2021-03-19, updated 2024-03-01 next - previous

This note is about Athena, a language invented by Konstantine Arkoudas, for expressing proofs and computation.

Athena is also a First Order Logic proof checker. To download Athena and to be informed about Athena, go to Athena Foundation web page.
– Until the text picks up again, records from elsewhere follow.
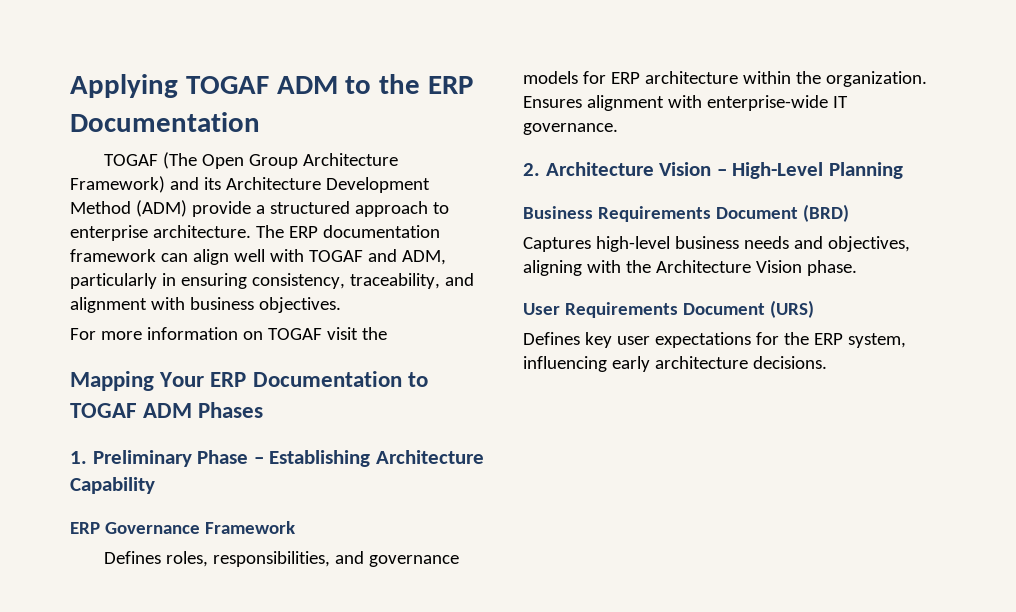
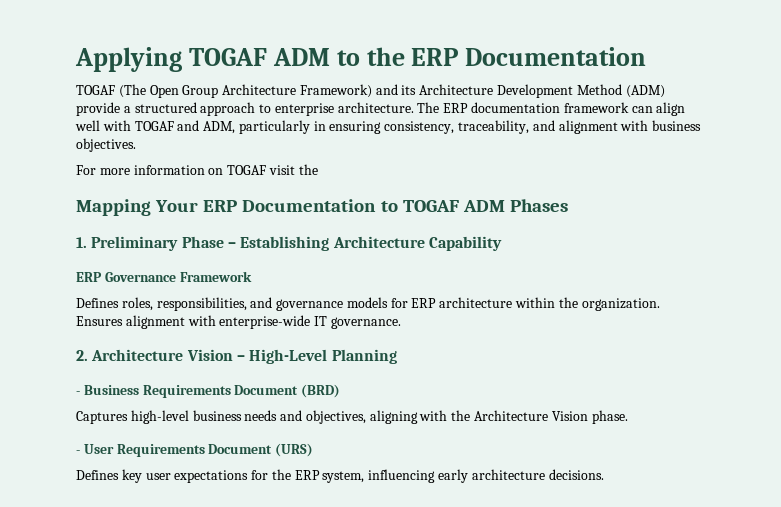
- Business Requirements Document (BRD)
+ - Business Requirements Document (BRD)
- User Requirements Document (URS)
+ - User Requirements Document (URS)

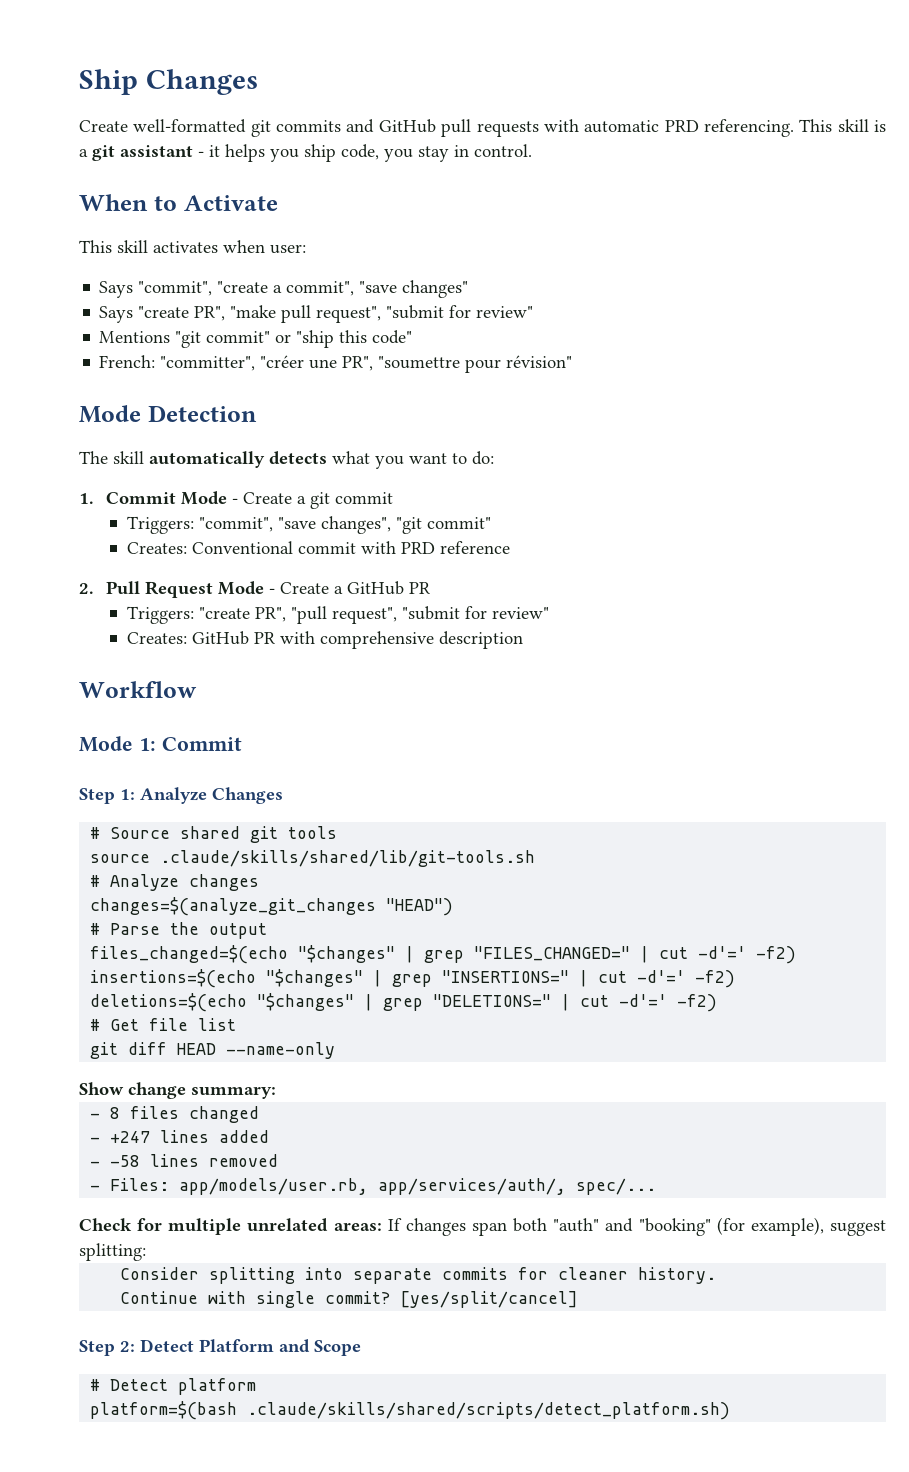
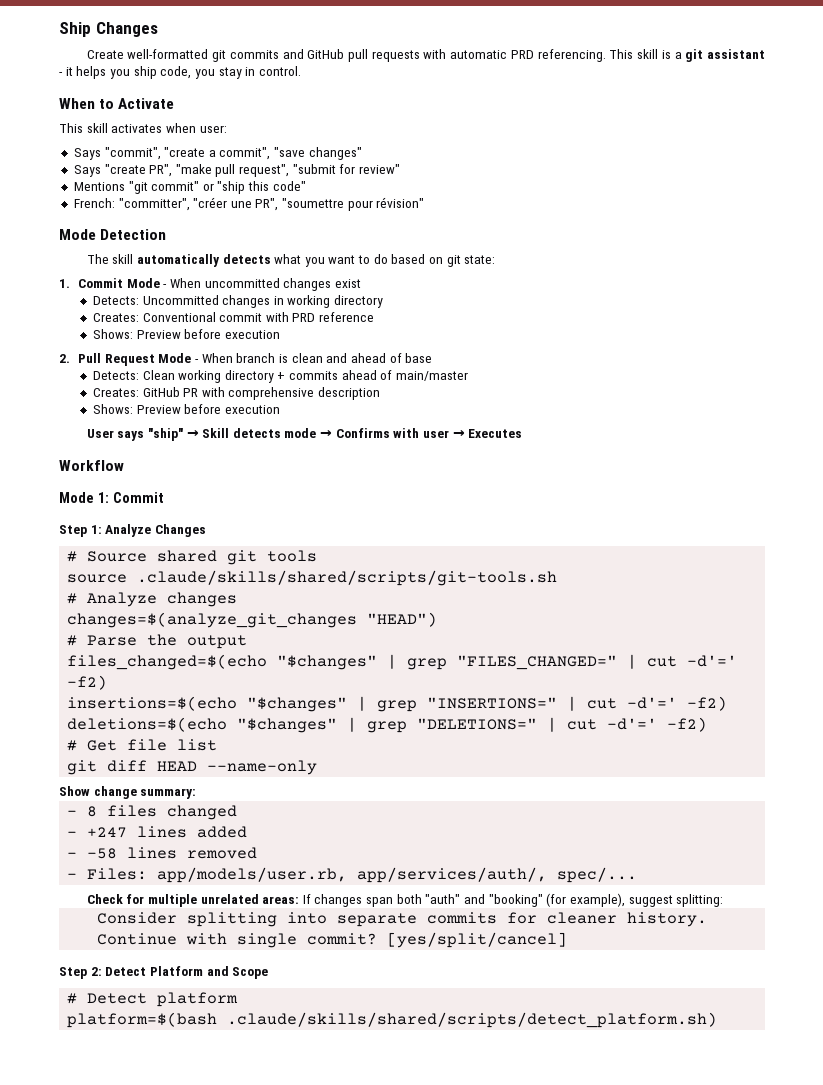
- The skill automatically detects what you want to do:
+ The skill automatically detects what you want to do based on git state:
- 1. Commit Mode - Create a git commit
- Triggers: "commit", "save changes", "git commit"
+ 1. Commit Mode - When uncommitted changes exist
+ Detects: Uncommitted changes in working directory
  Creates: Conventional commit with PRD reference
+ Shows: Preview before execution
- 2. Pull Request Mode - Create a GitHub PR
- Triggers: "create PR", "pull request", "submit for review"
+ 2. Pull Request Mode - When branch is clean and ahead of base
+ Detects: Clean working directory + commits ahead of main/master
  Creates: GitHub PR with comprehensive description
+ Shows: Preview before execution
+ User says "ship" → Skill detects mode → Confirms with user → Executes
- source .claude/skills/shared/lib/git-tools.sh
+ source .claude/skills/shared/scripts/git-tools.sh

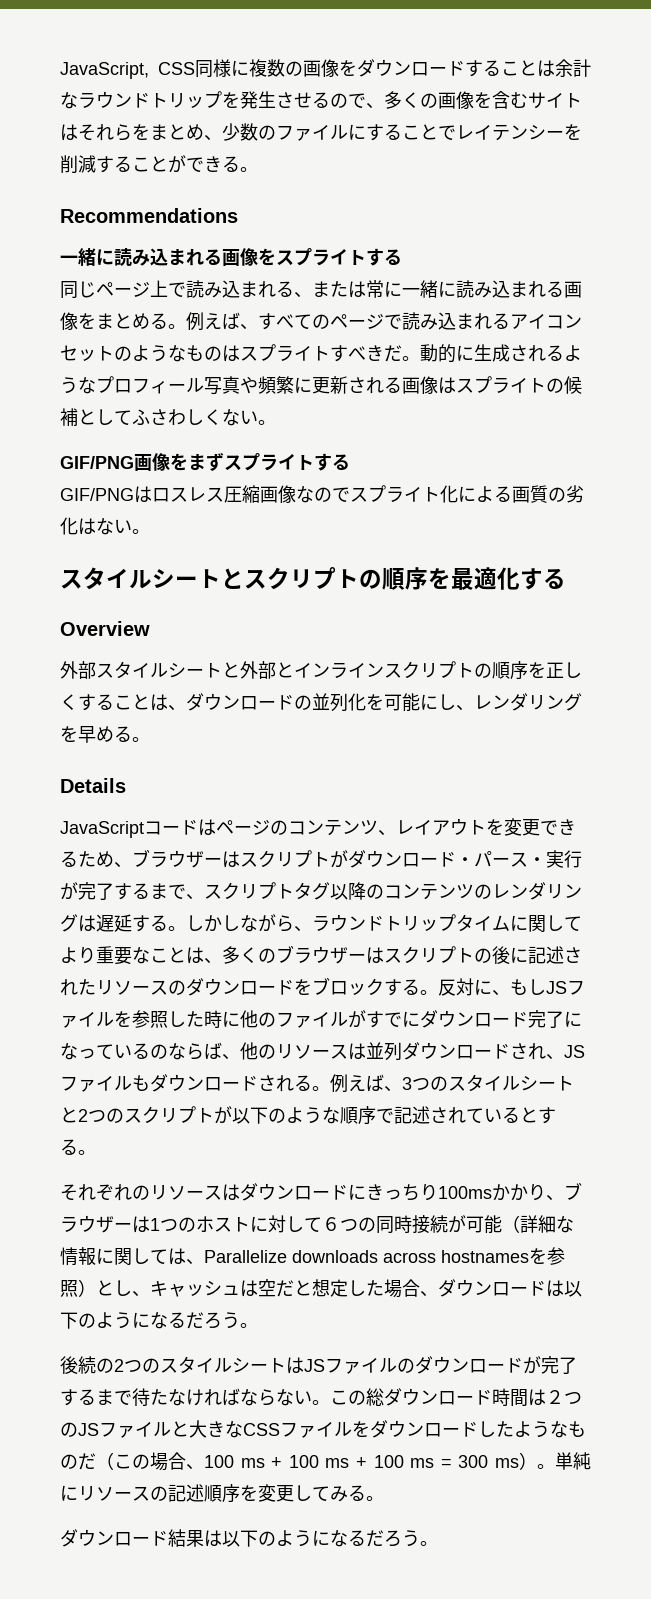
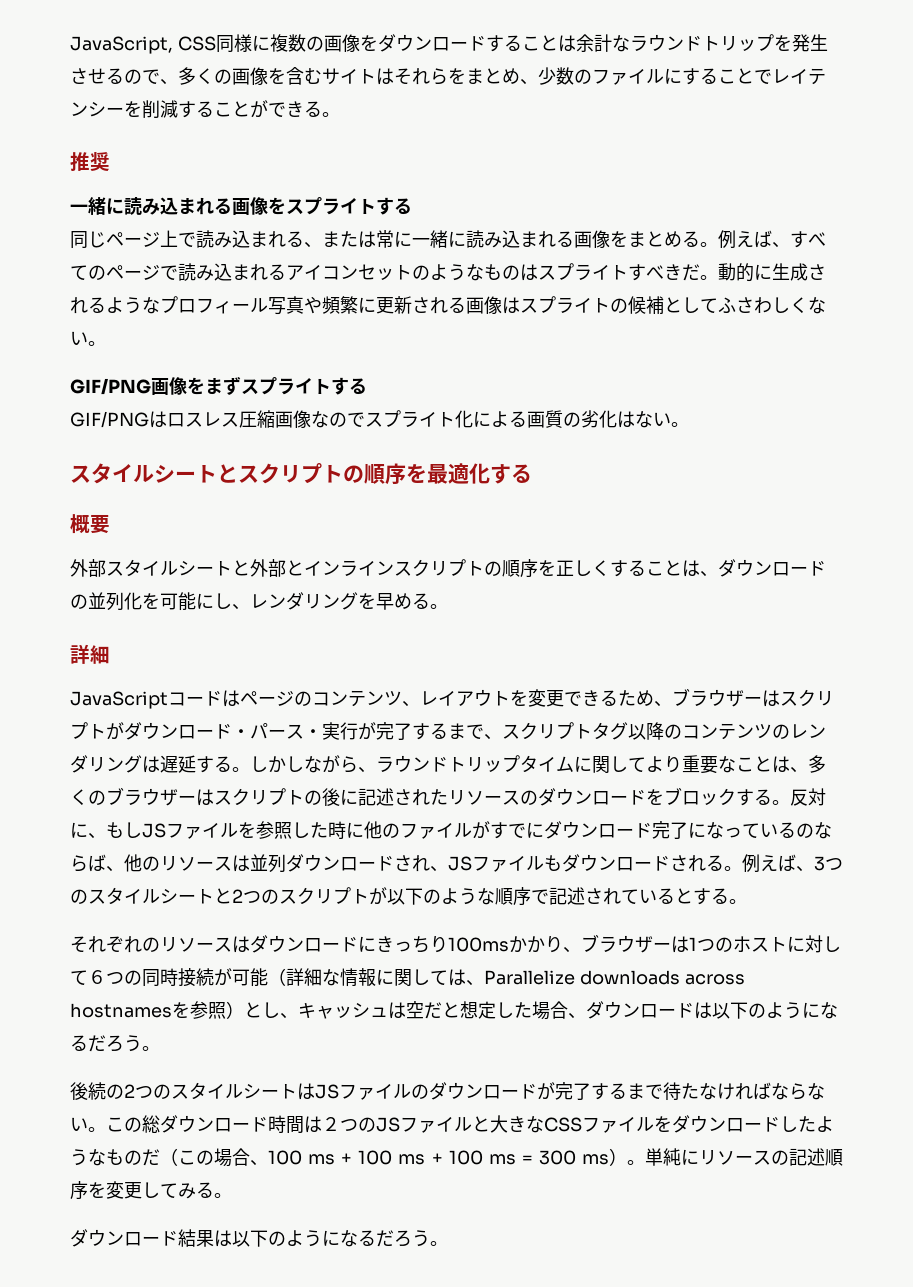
- Recommendations
+ 推奨
- Overview
+ 概要
  外部スタイルシートと外部とインラインスクリプトの順序を正しくすることは、ダウンロードの並列化を可能にし、レンダリングを早める。
- Details
+ 詳細

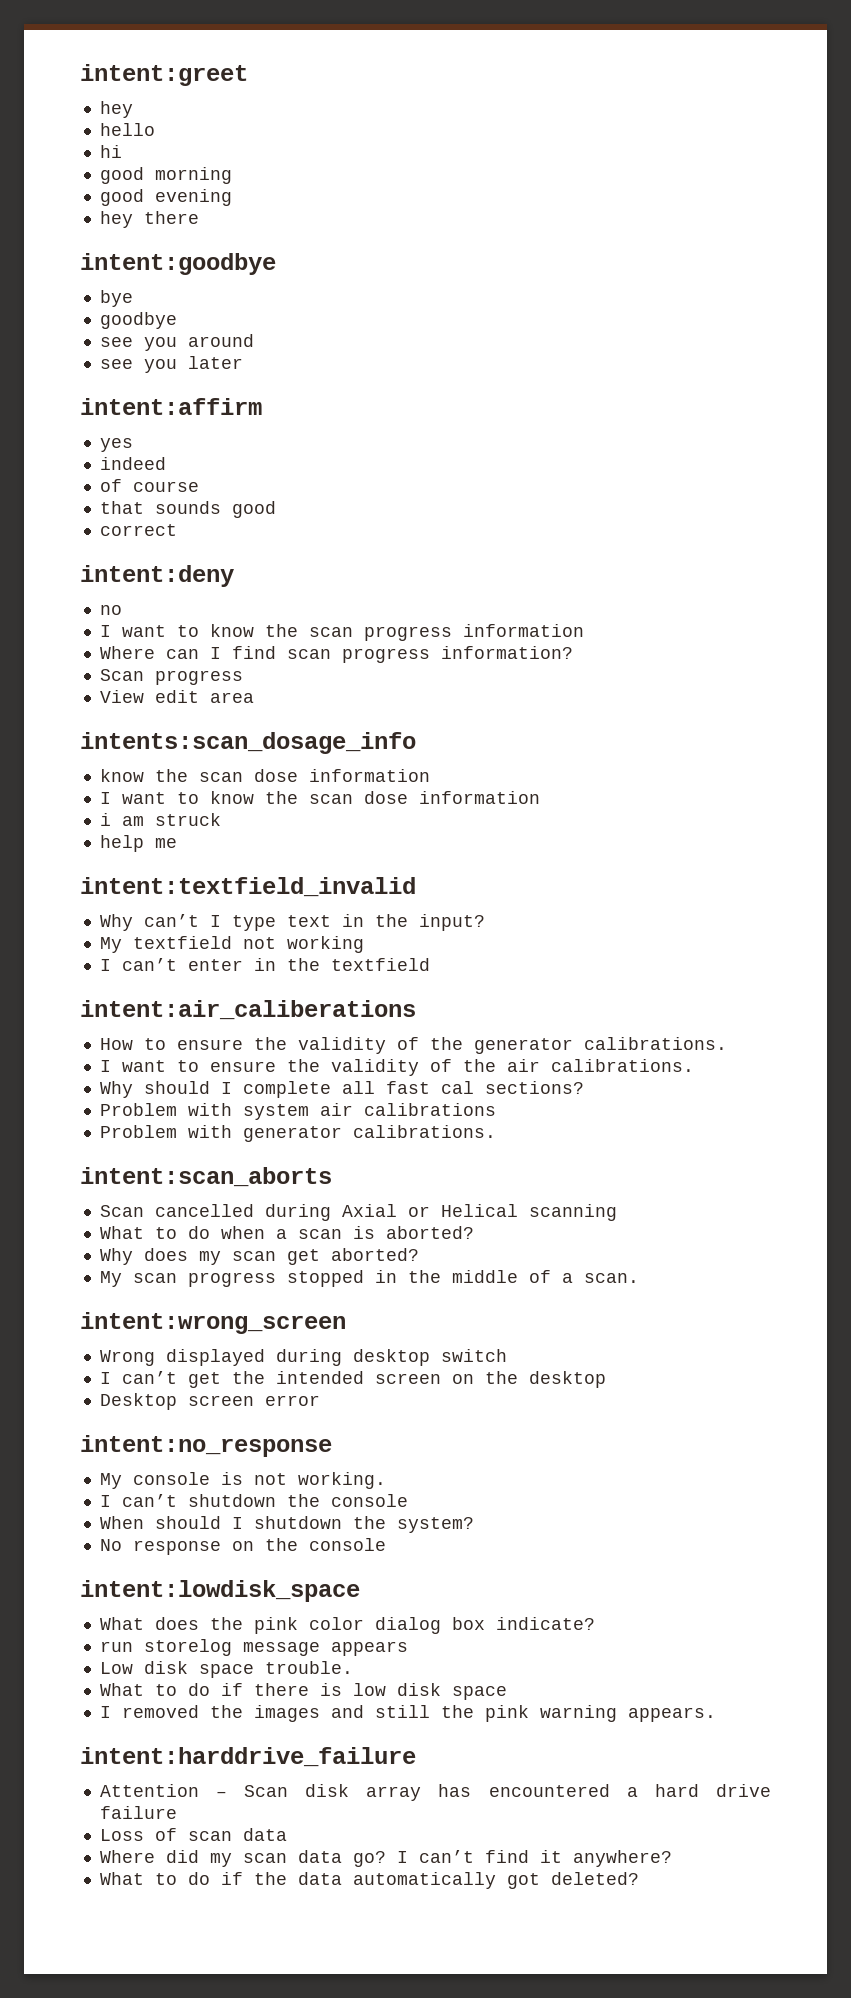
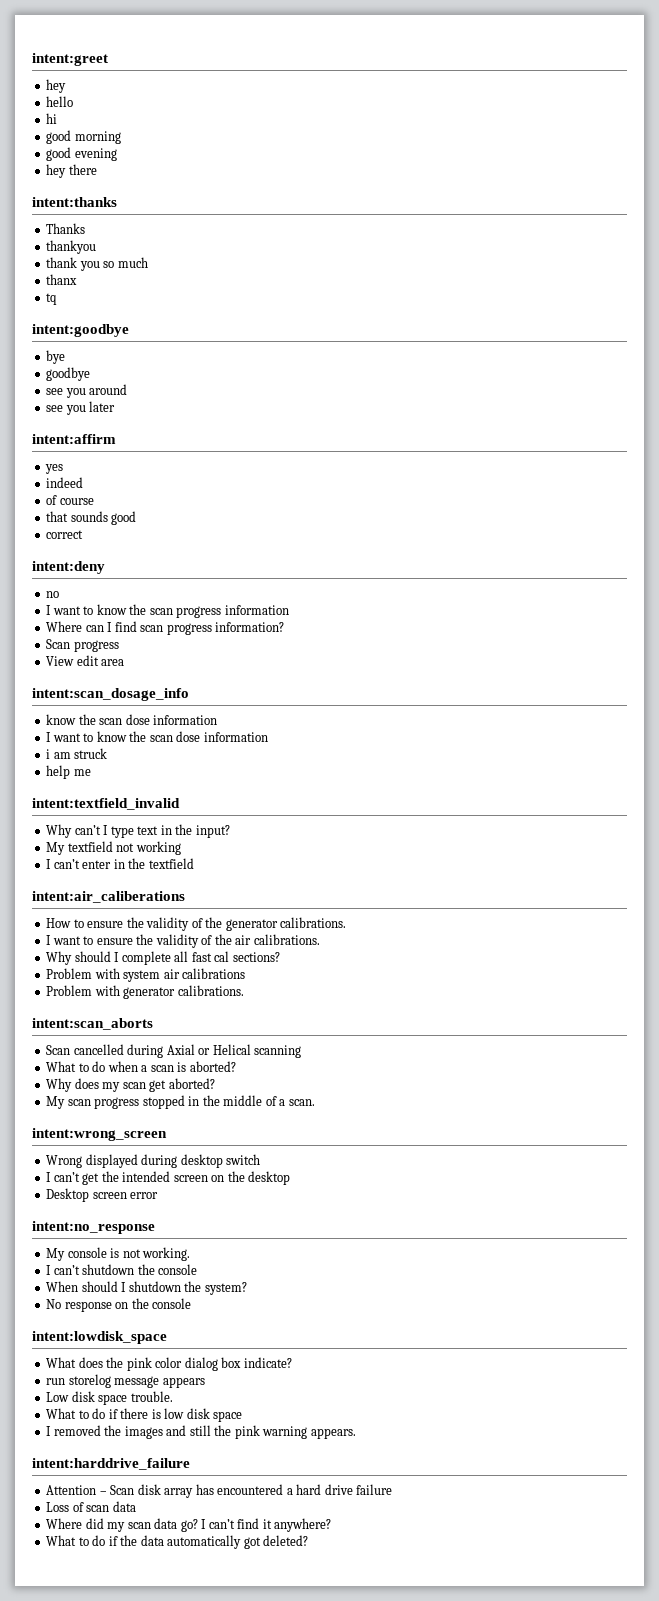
+ intent:thanks
+ Thanks
+ thankyou
+ thank you so much
+ thanx
+ tq
- intents:scan_dosage_info
+ intent:scan_dosage_info

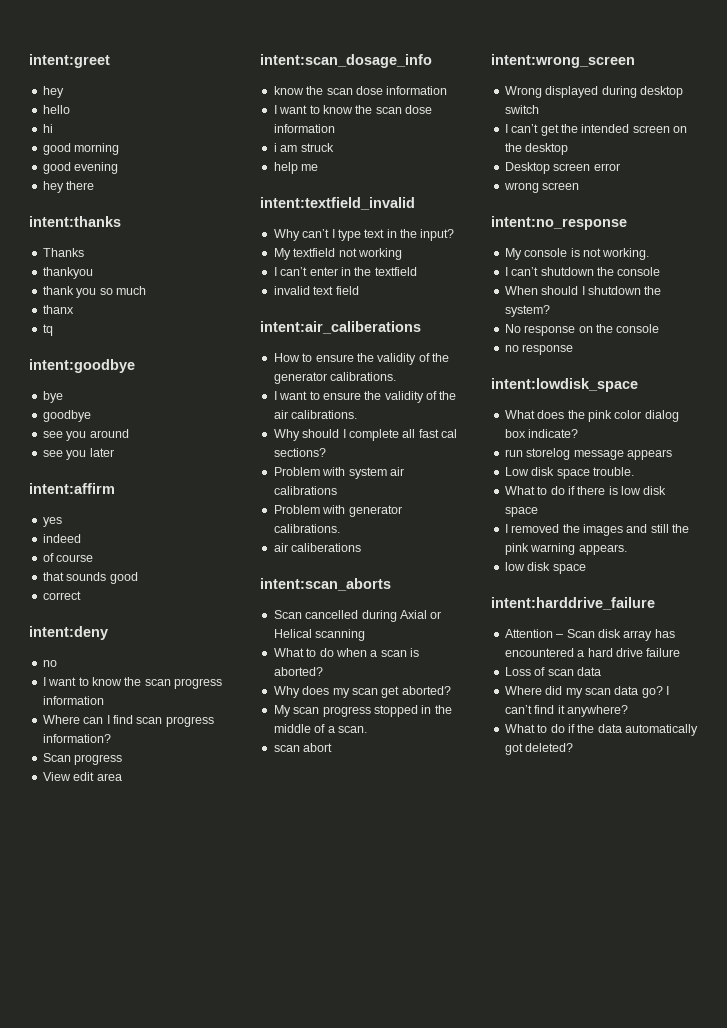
+ invalid text field
+ air caliberations
+ scan abort
+ wrong screen
+ no response
  I removed the images and still the pink warning appears.
+ low disk space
## 1. Natural Deduction for Classical Propositional Logic

First, Table _1 provides, in Athena language, the expressions of logical rules for classical propositional logic. Second, the usual diagram of each rule in natural deduction is reflected in the reproduction of Athena’s inputs-outputs. _1

Athena | true | false | ~A | A ==> B | A | B | A & B | A <==> B |

usual notation |
\(\top\) | \(\bot\) | \(\lnot A\) | \(A \to B\) | \(A \lor B\) | \(A \land B\) | \(A \leftrightarrow B\) |

I-rules | !dn | !by-contradiction | assume | !either | !both | !equiv | |

usual notation |
\(DN, n\) | \(\lnot I, n\) | \(\to I, n\) | \(\lor I\) | \(\land I\) | \(\land I\) | |

E-rules | !from-false | !absurd | !mp | !cases | !conj-elim | !left-iff !right-iff | |

usual notation |
\(\bot E\) | \(\lnot E\) | \(\to E\) | \(\lor E\) | \(\land E\) | \(\land E\) |

Each Athena input-output is going to be presented like the following declaration of terms that is necessary to Athena before developing proofs.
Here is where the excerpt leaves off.